Callichthys callichthys, the cascarudo, armored catfish, bubblenest catfish, hassar, or mailed catfish, is a species of freshwater ray-finned fish belonging to the subfamily Callichthyinae of the family Callichthyidae, the armoured catfishes.

==Taxonomy==
It was originally described as Silurus callichthys by Linnaeus in 1758. It is likely to represent a species complex.

==Distribution==
C. callichthys is distributed in all major river drainages of South America. It is very wide-ranging, extending from Trinidad to Buenos Aires, Argentina, including the upper Amazon River and Paraguay River systems.

==Description==
The fish will grow in length up to 8 in. The females are larger and more robust, and are a dull olive-green, while the males are brighter in color, exhibiting a delicate blue or violet sheen laterally, with a more developed and longer pectoral fin spine that is reddish-brown and edged with orange or reddish-orange.

==Ecology==
It lives in a variety of water types, from anoxic conditions (slack water zones surrounded by dense vegetation) to slightly turbid, but free-flowing, streams. It can be found in waters with pH range of 5.8 to 8.3, a water hardness of 0 to 30 dGH, and a temperature range of 64 to 83 F. When its biotype becomes dry, it can move out of the water, due to its ability to swallow air and use its intestines to absorb oxygen from the atmosphere, to find more water.

It feeds at night on fish, insects, and plant matter. Juveniles feed on rotifers, in addition to the microcrustaceans and aquatic insect larvae they find when digging into the substrate.
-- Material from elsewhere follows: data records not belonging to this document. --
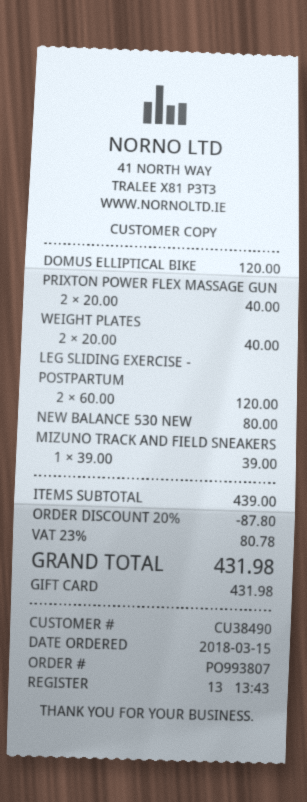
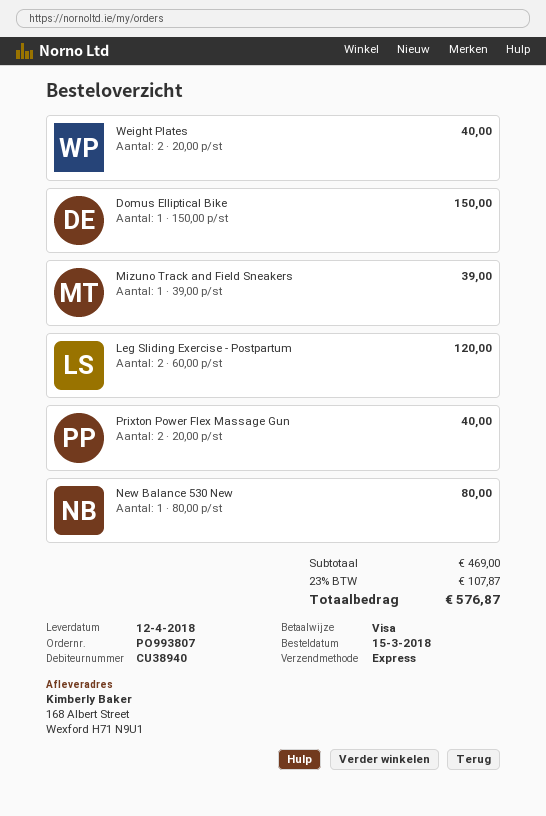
customer number: CU38490 -> CU38940
payment method: gift card -> Visa
DOMUS ELLIPTICAL BIKE: 1 x 120.00 = 120.00 -> 1 x 150.00 = 150.00
subtotal: 439.00 -> 469.00
discount: 20% = 87.80 -> none
tax: 23% = 80.78 -> 23% = 107.87
total: 431.98 -> 576.87

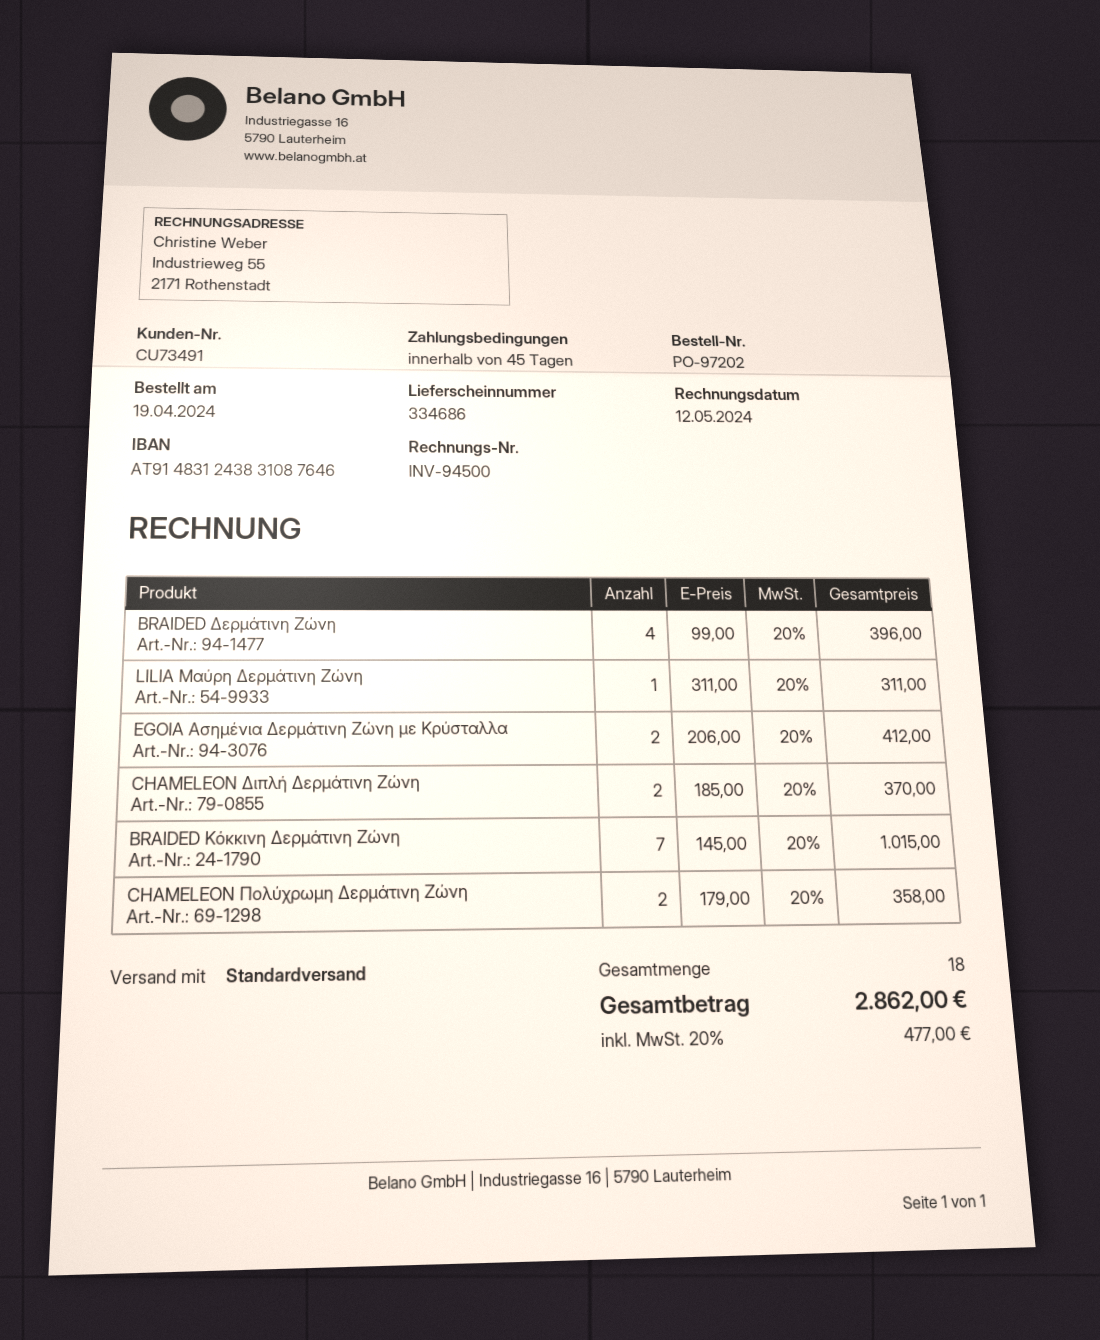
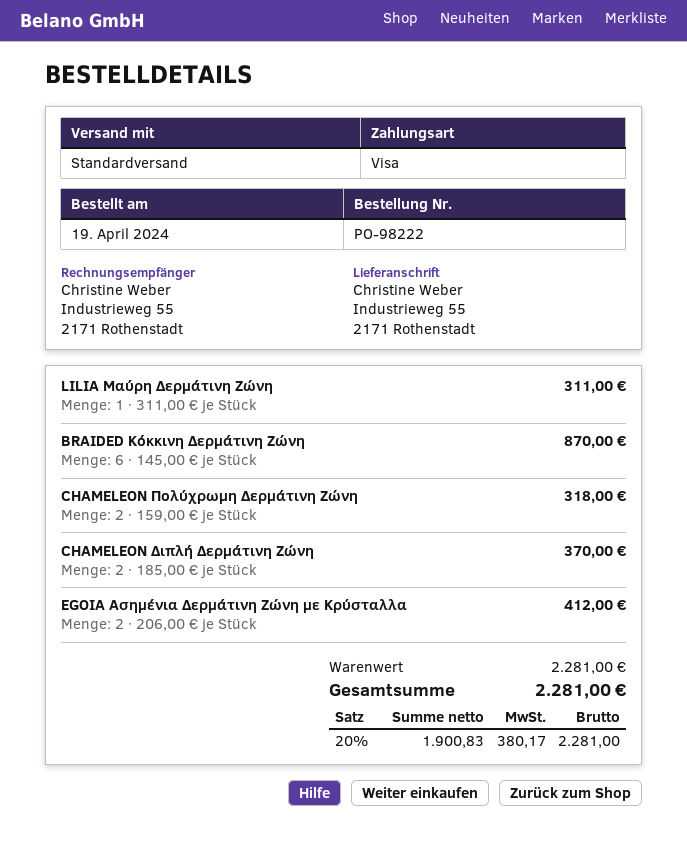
order number: PO-97202 -> PO-98222
BRAIDED Δερμάτινη Ζώνη: 4 x 99.00 = 396.00 -> none
BRAIDED Κόκκινη Δερμάτινη Ζώνη: 7 x 145.00 = 1015.00 -> 6 x 145.00 = 870.00
CHAMELEON Πολύχρωμη Δερμάτινη Ζώνη: 2 x 179.00 = 358.00 -> 2 x 159.00 = 318.00
tax: 20% = 477.00 -> 20% = 380.17
total: 2862.00 -> 2281.00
During reproduction, the male's belly turns orange and its pectoral spines become longer and thicker. The male builds a bubble nest with some floating plants, fiercely guarding it after the female lays down her eggs.

==Relationship to humans==
The cascarudo is of commercial importance in the aquarium trade industry and of minor importance as a food source. It can be kept in aquariums, with groups of more than five individuals recommended.